BookmarkSubscribeRSS Feed
RonaldHof
Calcite | Level 5

 

I have troubles reading CSV files in with the following situation occurs:

<xx><delim><quote><……..><quote><delim><delim><xx>. So some ware in a recordline there is a delimiter, followed with a quote, then one or more fields, then some characters closed with a quote before the next delimiter. I tried to solve it with the DSD option but that doesn’t work. The DSD skips the delimiter between the quotes. Without DSD two delimiters behind each others are transformed to one delimiter. Double delimiters can occur because it represents a missing value for that variable. The problem is the last quote directly followed by a delimiter.

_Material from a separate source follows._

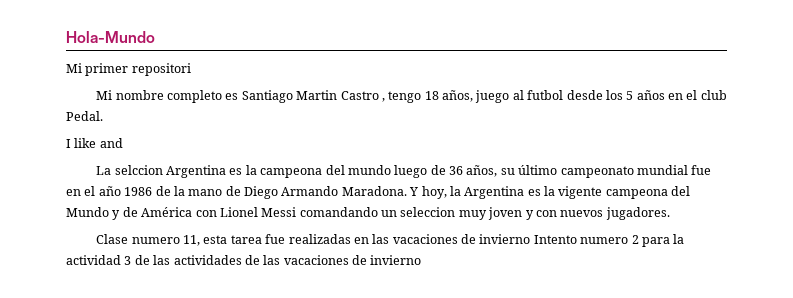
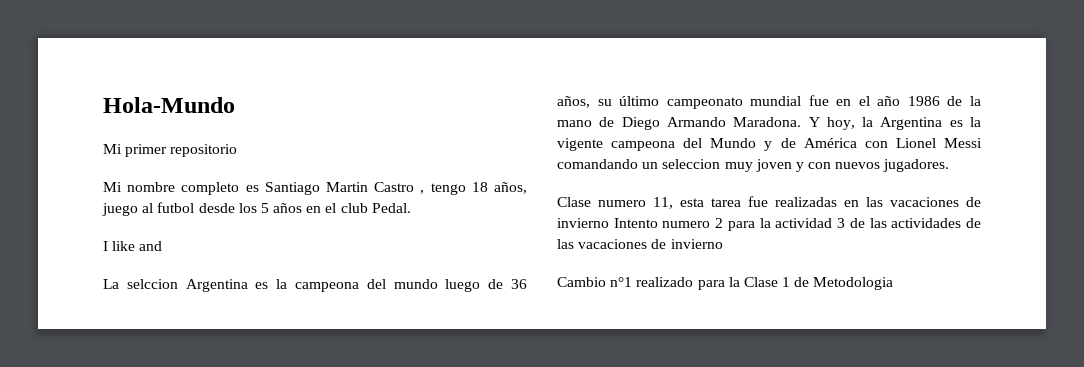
- Mi primer repositori
+ Mi primer repositorio
+ Cambio n°1 realizado para la Clase 1 de Metodologia

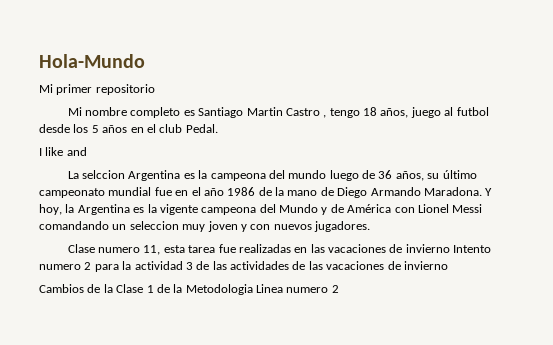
- Cambio n°1 realizado para la Clase 1 de Metodologia
+ Cambios de la Clase 1 de la Metodologia Linea numero 2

Who can help me to solve this problem?

Following below are two identical examples. The first is with DSD, the second without.

 

* Infile with DSD. Record 3 (KEY='C') fails because the string 's Gravenhage,Mataw' leads to one variable;
data work.OPER_A_DSD; 
   infile datalines  delimiter = ","  MISSOVER DSD;
   attrib KEY length = $12; 
   attrib CITY length = $60; 
   attrib NAME length = $50;
   attrib EMPTY length =$1;
   attrib EX length = $1; 
   input KEY CITY NAME EMPTY EX $; 
   put _all_;
datalines;
A,Utrecht,James,,X
B,'s Gravenhage,Scott,N,X
C,'s Gravenhage,Mataw',N,X
D,'s Gravenhage,Mataw',,X
E,'s Gravenhage,Mata'w,,X
;
run; 
* Infile without DSD. Record 1 (KEY='A') fails because 2 cancatenated delimitters (,,) is converted to one. The value X is placed in the variable EMPTY instead of EX;
data work.OPER_A_NODSD; 
   infile datalines  delimiter = ","  MISSOVER ;
   attrib KEY length = $12; 
   attrib CITY length = $60; 
   attrib NAME length = $50;
   attrib EMPTY length =$1;
   attrib EX length = $1; 
   input KEY CITY NAME EMPTY EX $; 
   put _all_;
datalines;
A,Utrecht,James,,X
B,'s Gravenhage,Scott,N,X
C,'s Gravenhage,Mataw',N,X
D,'s Gravenhage,Mataw',,X
E,'s Gravenhage,Mata'w,,X
;
run;
14 REPLIES 14
RW9
Diamond | Level 26 RW9
Diamond | Level 26

Neither of these are valid CSV files.  If a CSV file's data item contains a quote, then the whole column should be enclosed in quotes (preferably double to avoid single quotes):

A,"Utrecht,James",,X
B,"'s Gravenhage,Scott",N,X
C,"'s Gravenhage,Mataw'",N,X
D,"'s Gravenhage,Mataw'",,X
E,"'s Gravenhage,Mata'w",,X

 Fix the export of data would be my suggestion.  Otherwise you would need to do some parsing on the file yourself.

RonaldHof
Calcite | Level 5

Thanks RW9 but I do not have the possibility to change the export to a 'valid' CSV. It is delivered by an external party. What is a 'valid' CSV file. I don't think there is a formal definition regulating the form of a CSV-file. Therefore there are a lot of variations in CSV-files. Parsing is an alternative but that's the last rescue I want to use. SAS can read 'everything' so I hope there is a better solution.

Ronald

RW9
Diamond | Level 26 RW9
Diamond | Level 26

https://en.wikipedia.org/wiki/Comma-separated_values

RFC-4180

 

Anyways, irrespective of a standard or not, you need to have in the data some clear way of identifying when a quote or delimiter is part of a variable or is a quote or delimiter.

In this instance:

A,Utrecht,James,,X
B,'s Gravenhage,Scott,N,X
C,'s Gravenhage,Mataw',N,X
D,'s Gravenhage,Mataw',,X
E,'s Gravenhage,Mata'w,,X

's Gravenhage,Scott - is the comma part of the text or a delimiter?  You may be able to look at this and make some decision, however to write a generic import to cover these types of things is pretty difficult - your assumption is not going to be universal.   

RonaldHof
Calcite | Level 5

Hi Tom,

I see, there is some kind of standard. Next problem is how quick I can motivate the data-deliverer to change this export. That takes a lot of time because this export-format is used by a lot of customers.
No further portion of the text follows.